You should also think about the kind of foods you plan to make, which can factor into the configuration and size as well as the type of burner you want to look for.
Basic Care And Cleaning Information
Infrared grills have a general reputation for being low maintenance compared to charcoal grills or propane grills that sometimes suffer from excess gunk and burned debris. Most of the time an infrared grill simply burns away any drippings or other material during the cooking process. However, from time to time they still need a little extra attention. Especially if you have a unit capable of lower temperature ranges, where drippings might not be burned away.
It’s important to let your grill cool down completely before you start cleaning it. Even after it has been turned off for a while some of the components might still retain some heat. Hold your hand over the grill before touching any components to make sure they are completely cool.
You should then carefully remove the grilling grates. Depending on what they are made of, most grates can be lightly scraped with a wire brush or soaked and washed in warm soapy water. If your grates have been coated with a non-stick material like a porcelain glaze, you should be careful not to chip or scratch them.
If there’s any dried debris on the infrared heating element you can gently brush it away with a soft-bristled nylon brush. You shouldn’t scour with steel wool or anything abrasive. If you have a hybrid grill with a secondary propane burner you can lightly scrub it with an abrasive sponge.

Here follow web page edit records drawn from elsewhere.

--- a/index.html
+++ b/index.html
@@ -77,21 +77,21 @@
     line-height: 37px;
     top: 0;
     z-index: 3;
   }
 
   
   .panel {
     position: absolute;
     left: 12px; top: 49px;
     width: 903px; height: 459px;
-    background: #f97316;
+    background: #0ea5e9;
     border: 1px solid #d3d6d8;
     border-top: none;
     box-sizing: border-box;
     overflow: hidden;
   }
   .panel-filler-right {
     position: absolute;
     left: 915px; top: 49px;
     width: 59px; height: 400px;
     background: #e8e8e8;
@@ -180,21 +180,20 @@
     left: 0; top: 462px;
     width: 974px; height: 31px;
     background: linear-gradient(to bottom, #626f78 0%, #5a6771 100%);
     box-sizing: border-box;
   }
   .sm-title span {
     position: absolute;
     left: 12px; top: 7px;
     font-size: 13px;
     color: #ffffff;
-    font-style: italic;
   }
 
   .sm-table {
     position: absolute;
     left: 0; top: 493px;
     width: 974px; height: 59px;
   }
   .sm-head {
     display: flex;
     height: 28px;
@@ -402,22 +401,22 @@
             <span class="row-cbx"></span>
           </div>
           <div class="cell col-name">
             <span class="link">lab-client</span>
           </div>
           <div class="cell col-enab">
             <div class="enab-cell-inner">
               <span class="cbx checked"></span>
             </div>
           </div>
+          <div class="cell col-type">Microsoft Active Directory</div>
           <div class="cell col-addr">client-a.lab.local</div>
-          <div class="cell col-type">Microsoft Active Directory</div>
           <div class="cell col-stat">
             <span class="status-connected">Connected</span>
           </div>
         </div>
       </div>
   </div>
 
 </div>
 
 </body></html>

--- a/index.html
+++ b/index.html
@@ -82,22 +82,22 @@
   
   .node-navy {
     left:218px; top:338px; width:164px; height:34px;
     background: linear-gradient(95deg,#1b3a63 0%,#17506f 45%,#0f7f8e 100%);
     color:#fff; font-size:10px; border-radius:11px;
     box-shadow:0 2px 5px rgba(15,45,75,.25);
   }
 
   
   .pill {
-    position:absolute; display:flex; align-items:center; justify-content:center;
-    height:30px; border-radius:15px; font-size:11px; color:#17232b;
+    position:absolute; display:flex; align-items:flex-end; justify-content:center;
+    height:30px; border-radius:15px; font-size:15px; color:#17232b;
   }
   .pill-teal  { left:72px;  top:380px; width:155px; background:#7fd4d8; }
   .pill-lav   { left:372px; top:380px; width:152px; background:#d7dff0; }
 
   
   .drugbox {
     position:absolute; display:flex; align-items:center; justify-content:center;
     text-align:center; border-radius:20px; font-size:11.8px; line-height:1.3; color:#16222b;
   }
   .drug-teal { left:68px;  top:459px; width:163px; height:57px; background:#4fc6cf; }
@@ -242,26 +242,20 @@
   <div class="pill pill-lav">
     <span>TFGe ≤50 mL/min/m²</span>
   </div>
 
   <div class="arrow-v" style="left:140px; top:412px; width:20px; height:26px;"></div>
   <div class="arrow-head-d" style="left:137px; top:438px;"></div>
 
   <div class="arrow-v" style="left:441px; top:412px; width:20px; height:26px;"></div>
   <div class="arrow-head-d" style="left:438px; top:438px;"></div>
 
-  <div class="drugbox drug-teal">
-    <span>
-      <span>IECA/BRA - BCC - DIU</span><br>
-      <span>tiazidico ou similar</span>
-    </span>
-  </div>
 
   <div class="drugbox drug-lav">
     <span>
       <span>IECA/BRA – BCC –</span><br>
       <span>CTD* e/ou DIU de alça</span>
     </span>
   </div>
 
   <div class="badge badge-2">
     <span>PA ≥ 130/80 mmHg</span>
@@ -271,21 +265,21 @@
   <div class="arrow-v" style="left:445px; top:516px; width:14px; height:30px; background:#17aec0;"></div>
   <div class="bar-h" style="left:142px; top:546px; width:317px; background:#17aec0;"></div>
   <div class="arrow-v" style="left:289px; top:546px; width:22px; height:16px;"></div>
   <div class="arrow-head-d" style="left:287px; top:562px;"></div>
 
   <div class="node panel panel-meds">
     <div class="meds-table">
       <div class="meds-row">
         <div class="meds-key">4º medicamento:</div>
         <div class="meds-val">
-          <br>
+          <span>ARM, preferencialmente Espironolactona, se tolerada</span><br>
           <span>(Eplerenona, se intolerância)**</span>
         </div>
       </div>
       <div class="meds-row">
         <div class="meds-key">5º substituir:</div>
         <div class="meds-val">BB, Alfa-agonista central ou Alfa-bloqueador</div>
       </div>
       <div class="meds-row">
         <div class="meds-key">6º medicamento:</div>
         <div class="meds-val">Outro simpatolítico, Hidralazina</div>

Excess gunk, such as a drop of caramelized marinade, on a burner or a radiant glass panel can be cleaned away by spraying it with an ammonia-based kitchen cleaning spray. It may need a few moments to loosen the debris before you can wipe it away with a soft sponge.

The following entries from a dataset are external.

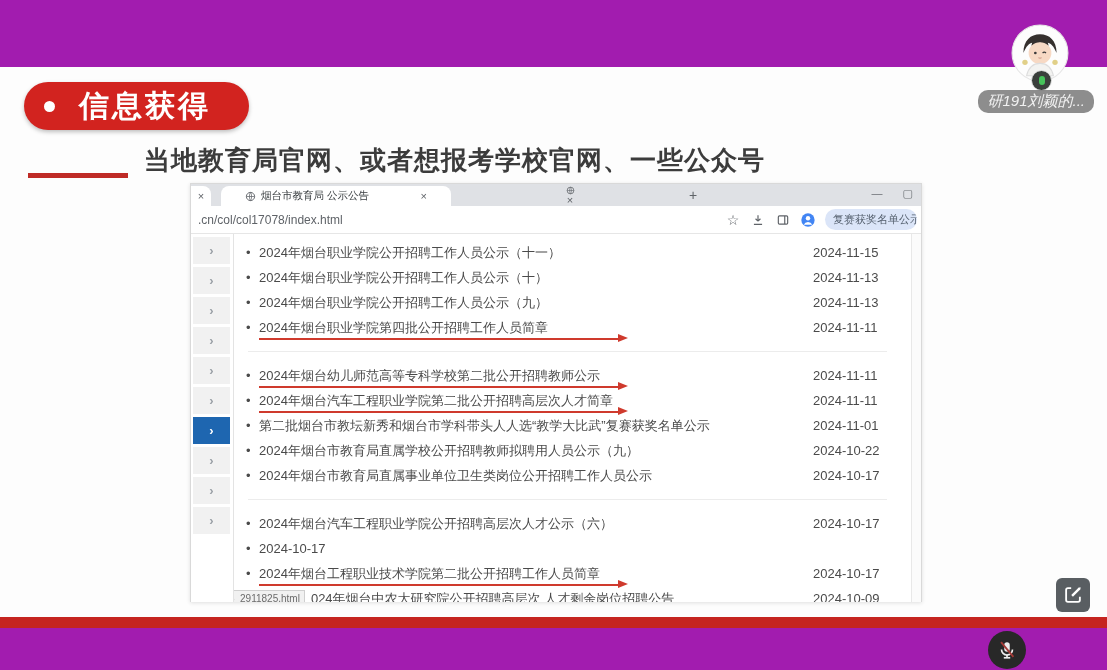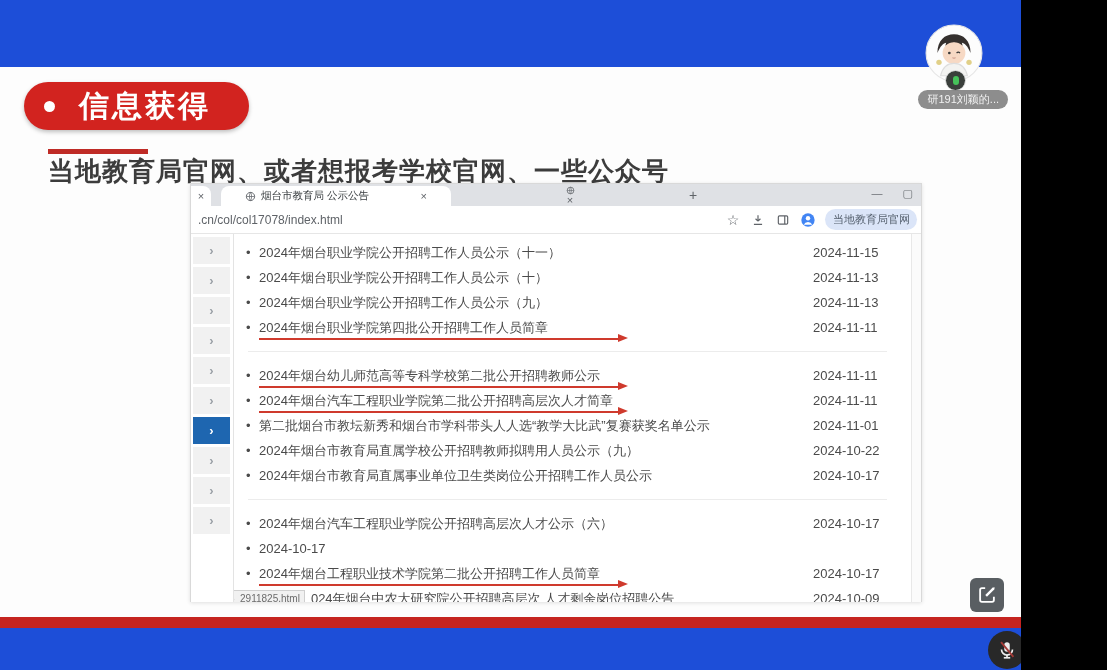--- a/index.html
+++ b/index.html
@@ -1,25 +1,25 @@
 <!DOCTYPE html>
 <html><head>
 <meta charset="utf-8">
 <style>
   html,body{margin:0;padding:0;background:#000;}
-  .stage{position:relative;width:1021px;height:670px;background:#1d4ed8;overflow:hidden;
+  .stage{position:relative;width:1107px;height:670px;background:#a21caf;overflow:hidden;
          font-family:"Liberation Sans","DejaVu Sans",sans-serif;}
   
   .slide{position:absolute;left:0;top:67px;width:1107px;height:550px;background:#fdfdfd;}
   .red-strip{position:absolute;left:0;top:617px;width:1107px;height:11px;background:#c52420;}
   .badge{position:absolute;left:24px;top:15px;height:48px;display:flex;align-items:center;
          background:#d2231f;border-radius:28px;padding:0 38px 0 20px;box-shadow:0 2px 4px rgba(0,0,0,.25);}
   .badge .dot{width:11px;height:11px;border-radius:50%;background:#fff;margin-right:24px;}
   .badge .label{color:#fff;font-size:30px;font-weight:bold;letter-spacing:3px;}
-  .headline{position:absolute;left:48px;top:76px;display:flex;align-items:flex-start;flex-direction:column;}
+  .headline{position:absolute;left:28px;top:76px;display:flex;align-items:flex-end;}
   .headline .line{width:100px;height:5px;background:#bf2b26;margin-right:16px;margin-top:6px;}
   .headline .text{font-size:26px;font-weight:bold;color:#3c3c3c;letter-spacing:1px;}
   
   .browser{position:absolute;left:190px;top:116px;width:730px;height:417px;background:#fff;
            border:1px solid #d9d9d9;box-shadow:0 1px 4px rgba(0,0,0,.12);}
   .tabstrip{height:22px;background:#dfe1e5;display:flex;align-items:flex-end;position:relative;}
   .tab-partial{width:20px;height:20px;background:#fff;border-radius:0 8px 0 0;display:flex;
                align-items:center;justify-content:center;color:#5f6368;font-size:11px;}
   .tab{height:20px;display:flex;align-items:center;padding:0 24px;border-radius:8px 8px 0 0;
        margin-left:10px;min-width:0;}
@@ -57,21 +57,21 @@
               padding:0 4px;margin-left:-56px;margin-right:6px;height:16px;line-height:16px;
               white-space:nowrap;z-index:4;}
   .scrollbar{position:absolute;right:0;top:0;bottom:0;width:9px;border-left:1px solid #e8e8e8;background:#fbfbfb;}
   
   .participant{position:absolute;right:38px;top:24px;width:58px;height:58px;}
   .participant svg{display:block;}
   .mic-indicator{position:absolute;left:20px;top:46px;width:19px;height:19px;border-radius:50%;
                  background:#3a3f3b;border:1.5px solid #e8e8e8;display:flex;align-items:center;justify-content:center;}
   .mic-indicator .g{width:6px;height:9px;border-radius:3px;background:#46c35a;}
   .name-pill{position:absolute;right:13px;top:90px;background:rgba(112,112,112,.8);color:#f1f1f1;
-             font-size:11px;padding:2px 9px;border-radius:10px;white-space:nowrap;}
+             font-size:15px;padding:2px 9px;border-radius:10px;white-space:nowrap;font-style:italic;}
   .annotate-btn{position:absolute;right:17px;top:578px;width:34px;height:34px;border-radius:6px;
                 background:#595e62;display:flex;align-items:center;justify-content:center;}
   .mute-btn{position:absolute;left:988px;top:631px;width:38px;height:38px;border-radius:50%;
             background:#282828;display:flex;align-items:center;justify-content:center;}
 </style>
 </head>
 <body>
 
 <div class="stage">
 
@@ -133,21 +133,21 @@
                 <line x1="15" y1="5" x2="15" y2="19" stroke="#5f6368" stroke-width="2"></line>
               </svg>
           </span>
           <span class="icon-btn">
             <svg width="16" height="16" viewBox="0 0 24 24">
                 <circle cx="12" cy="12" r="10" fill="#4285f4"></circle>
                 <circle cx="12" cy="9.3" r="3.3" fill="#fff"></circle>
                 <path d="M5.6 19a7 7 0 0 1 12.8 0z" fill="#fff"></path>
               </svg>
           </span>
-          <span class="update-pill">当地教育局官网</span>
+          <span class="update-pill">复赛获奖名单公示</span>
         </div>
       </div>
 
       <div class="content">
         <div class="side-nav">
             <div class="nav-row">
               <span>›</span>
             </div>
             <div class="nav-row">
               <span>›</span>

Your owner’s manual will also include any other special cleaning tips needed for any of your grill’s special features. If you have an accessory such as a rotisserie or a smoker box, you should also clean them per the manufacturer’s recommendation.
An infrared grill will also benefit from a basic inspection and thorough cleaning every six months or at the change of season. Carefully uninstall all removable components and check them over for any excess wear and tear. If something is chipped or cracked, you can usually find and order replacement parts online.
Assuming everything is in good working order, you can then carefully clean each component. Then install them back into their original place in reverse order of how they were removed.
Infrared grills represent the next big step in grilling innovation. With some careful consideration you’ll likely find that they inspire you to expand your grilling repertoire to embrace creative culinary challenges. Taking a moment to sit down and think about the grilling adventure you want to go on, might be just the thing you need to help you find the infrared grilling system that suits you best.
Maybe a heat emitter system is something you are interested in, to pair with a rotisserie. Perhaps you’ll fall in love with chicken wings cooked over a hybrid grill’s propane burner before finishing them with a sear over a ceramic infrared element. If you’re just aching for some classic smoky barbecue, but you want to also be able to sear a bone in ribeye to perfection, you might lean more toward a TEC radiant glass panel system.
With a little time and forethought, a new infrared grill could become your next outdoor cooking companion.